US News

OBAMA UP BY 11

WASHINGTON – Barack Obama has opened up a stunning 11-point lead over John McCain in the latest Gallup Poll – his largest edge of the entire campaign.

Obama, whose support has shot up in several national polls since the economic meltdown started dominating the news, now tops McCain 52 to 41 percent. That’s the most support Obama has registered in the survey, taken before Thursday night’s debate.

Obama hasn’t relinquished the lead in the poll since he went ahead in late September, and he has trailed only during two periods since the start of the summer.

Obama’s new high-water mark comes at a time when he has seized substantial leads in many of the battleground states that will determine the winner.

He leads McCain 52-42 percent in a new SurveyUSA poll in Wisconsin, a 2004 John Kerry state that McCain has made one of his top targets after pulling out of Michigan last week.

Obama’s rise has coincided with massive spending on the TV airwaves, where he is relentlessly exploiting a money advantage. The Democratic nominee has outspent McCain and the Republican National Committee by nearly $7 million nationwide over the last week, according to data assembled by the Wisconsin Advertising Project.

Obama more than doubled McCain’s spending in Florida, $2.2 million to $659,000, while outspending him 8-to-1 in North Carolina, $1.2 million to $148,000 last week.

Obama had a $500,000 spending edge in both Ohio and Pennsylvania.

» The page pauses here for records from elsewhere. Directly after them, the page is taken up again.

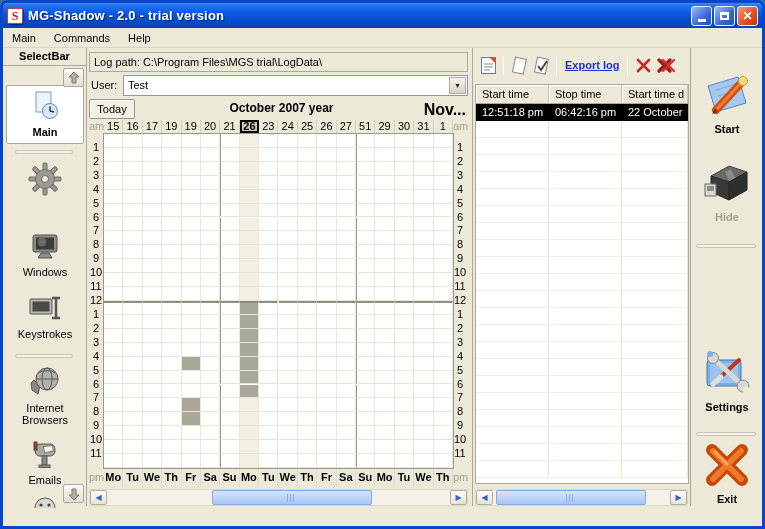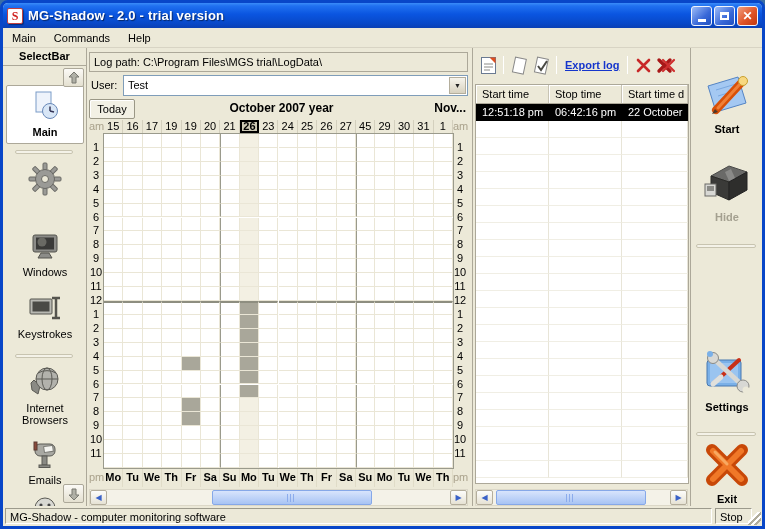--- a/index.html
+++ b/index.html
@@ -67,7 +67,7 @@
     font-size:11px; text-align:center; line-height:18px; }
   .cal-title { position:absolute; left:50px; right:44px; top:2px; text-align:center;
     font-size:12px; font-weight:bold; }
-  .next-month { position:absolute; right:2px; top:2px; font-size:12px; font-weight:bold; }
+  .next-month { position:absolute; right:2px; top:2px; font-size:16px; font-weight:bold; }
   .cal-days { position:absolute; left:2px; top:72px; width:379px; height:13px; }
   .cal-days .dnum { position:absolute; top:0; height:13px; font-size:11px; text-align:center;
     line-height:12px; border-right:1px solid #d4d0be; }

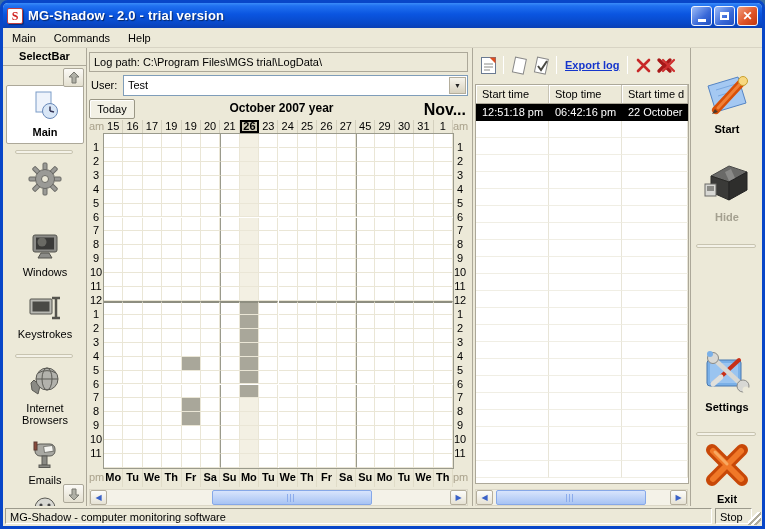--- a/index.html
+++ b/index.html
@@ -288,7 +288,7 @@
           <div class="dnum" style="left: 208.889px; width: 19.3889px;">25</div>
           <div class="dnum" style="left: 228.278px; width: 19.3889px;">26</div>
           <div class="dnum" style="left: 247.667px; width: 19.3889px;">27</div>
-          <div class="dnum" style="left: 267.056px; width: 19.3889px;">45</div>
+          <div class="dnum" style="left: 267.056px; width: 19.3889px;">51</div>
           <div class="dnum" style="left: 286.444px; width: 19.3889px;">29</div>
           <div class="dnum" style="left: 305.833px; width: 19.3889px;">30</div>
           <div class="dnum" style="left: 325.222px; width: 19.3889px;">31</div>

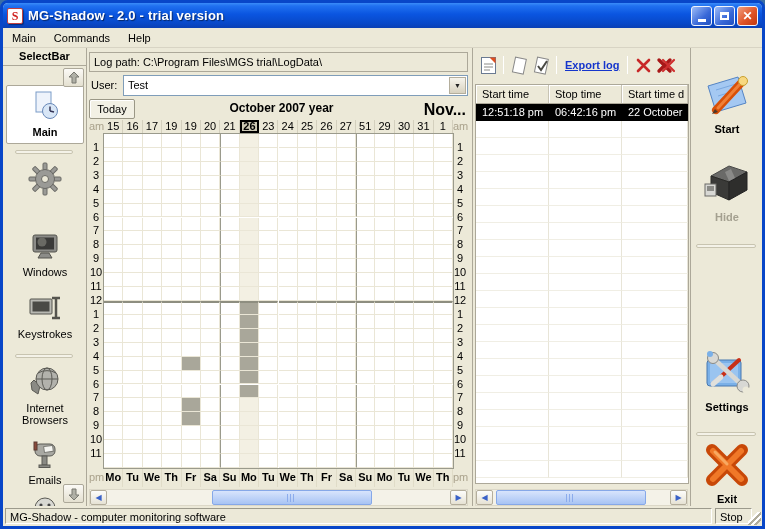--- a/index.html
+++ b/index.html
@@ -1021,11 +1021,6 @@
     </div>
   </div>
 
-  <div class="statusbar">
-    <div class="st-panel st-left">MG-Shadow - computer monitoring software</div>
-    <div class="st-panel st-right">Stop</div>
-    <div class="grip"></div>
-  </div>
 
 </div>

Meanwhile, McCain committed a slip of the tongue today by confusing fellow citizens with POWs. “Across this country this is the agenda I have set before my fellow prisoners and the same standards of clarity and candor must now be applied to my opponent,” he said in Bethlehem, Pa.

And in an interview on Fox News alongside Sarah Palin, McCain called for Obama to “reveal all the details” of his relationship with Weather Underground member Bill Ayers, saying it was “much more” than Obama has described.